Stina Bergman Blix


The wider theoretical domain of my research comprises rationality/objectivity, decision-making, and professionalization processes focusing emotion and emotion management. I am currently leading a research project financed by the European Research Council (JUSTEMOTIONS). We study the interaction between emotion and legal argumentation in legal decision-making ̶ from decisions to prosecute, to decisions in lower and appeal courts in four different countries (Scotland, Sweden, Italy and USA). This topic is particularly interesting since a traditional view of the objectivity of legal decision-making is premised on the idea that feelings should play no role. However, previous research has shown that people need emotions to make rational decisions and that rational action and emotion are intertwined rather than opposite phenomena. For the legal professionals, it means that objective decision-making depends on both emotional and cognitive information. We employ a comparative and multi-method qualitative design, including court observations, interviews, and shadowing of legal professionals.
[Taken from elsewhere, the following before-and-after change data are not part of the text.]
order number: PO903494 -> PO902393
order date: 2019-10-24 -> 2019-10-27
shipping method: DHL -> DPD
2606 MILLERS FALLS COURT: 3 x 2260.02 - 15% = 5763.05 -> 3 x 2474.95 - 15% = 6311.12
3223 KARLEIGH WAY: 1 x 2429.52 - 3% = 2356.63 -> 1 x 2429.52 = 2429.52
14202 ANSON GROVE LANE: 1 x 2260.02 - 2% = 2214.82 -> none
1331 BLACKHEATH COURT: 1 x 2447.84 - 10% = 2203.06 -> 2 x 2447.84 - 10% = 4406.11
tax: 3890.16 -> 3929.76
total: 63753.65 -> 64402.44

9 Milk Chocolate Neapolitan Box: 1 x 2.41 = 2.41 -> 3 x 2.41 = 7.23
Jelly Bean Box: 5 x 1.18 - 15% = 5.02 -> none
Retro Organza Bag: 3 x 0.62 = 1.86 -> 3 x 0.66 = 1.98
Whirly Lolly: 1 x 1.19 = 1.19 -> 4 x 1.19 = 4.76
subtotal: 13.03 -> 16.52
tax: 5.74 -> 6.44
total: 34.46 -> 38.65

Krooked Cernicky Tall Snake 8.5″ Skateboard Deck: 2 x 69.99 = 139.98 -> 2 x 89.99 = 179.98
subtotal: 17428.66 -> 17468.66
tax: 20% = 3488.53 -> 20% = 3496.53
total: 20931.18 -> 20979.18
This research project actualizes several themes that are at the heart of Score’s research focus, and during my stay at Score, I want to develop in particular three dimensions. First, by studying legal decision-making as a process we want to incorporate how the organizational and ritual set-up of moving a case from start to completion (decision), can actualize different emotive-cognitive compounds at different stages of the process. Second, our design also incorporates how prosecutors and judges themselves reason around accountability, legitimacy, and autonomy in relation to decision-making and how their reasoning coincide or differ in different legal systems and ways of organizing legal processes. Finally, the comparative design including both common law (USA and Scotland) and civil law (Sweden and Italy) systems highlights differences in the organization of rules and regulatory principles. The largely codified civil system of Italy and Sweden by tradition is associated with a more stable ‘application’ of law, while the case-bound common law system is seen as more dynamic with the legal professionals to a larger extent functioning as ‘interpreters’ of law. However, can we also find differences or similarities in how evaluations and motivations are linked to rules versus discretion in the respective systems?

My stay will also give me opportunity to participate in Score’s vibrant group activities such as reading groups related to my field of interests and to finalize some of the publications that I currently work on; both international articles on legal decision-making and a book in Swedish about prosecutors’ work.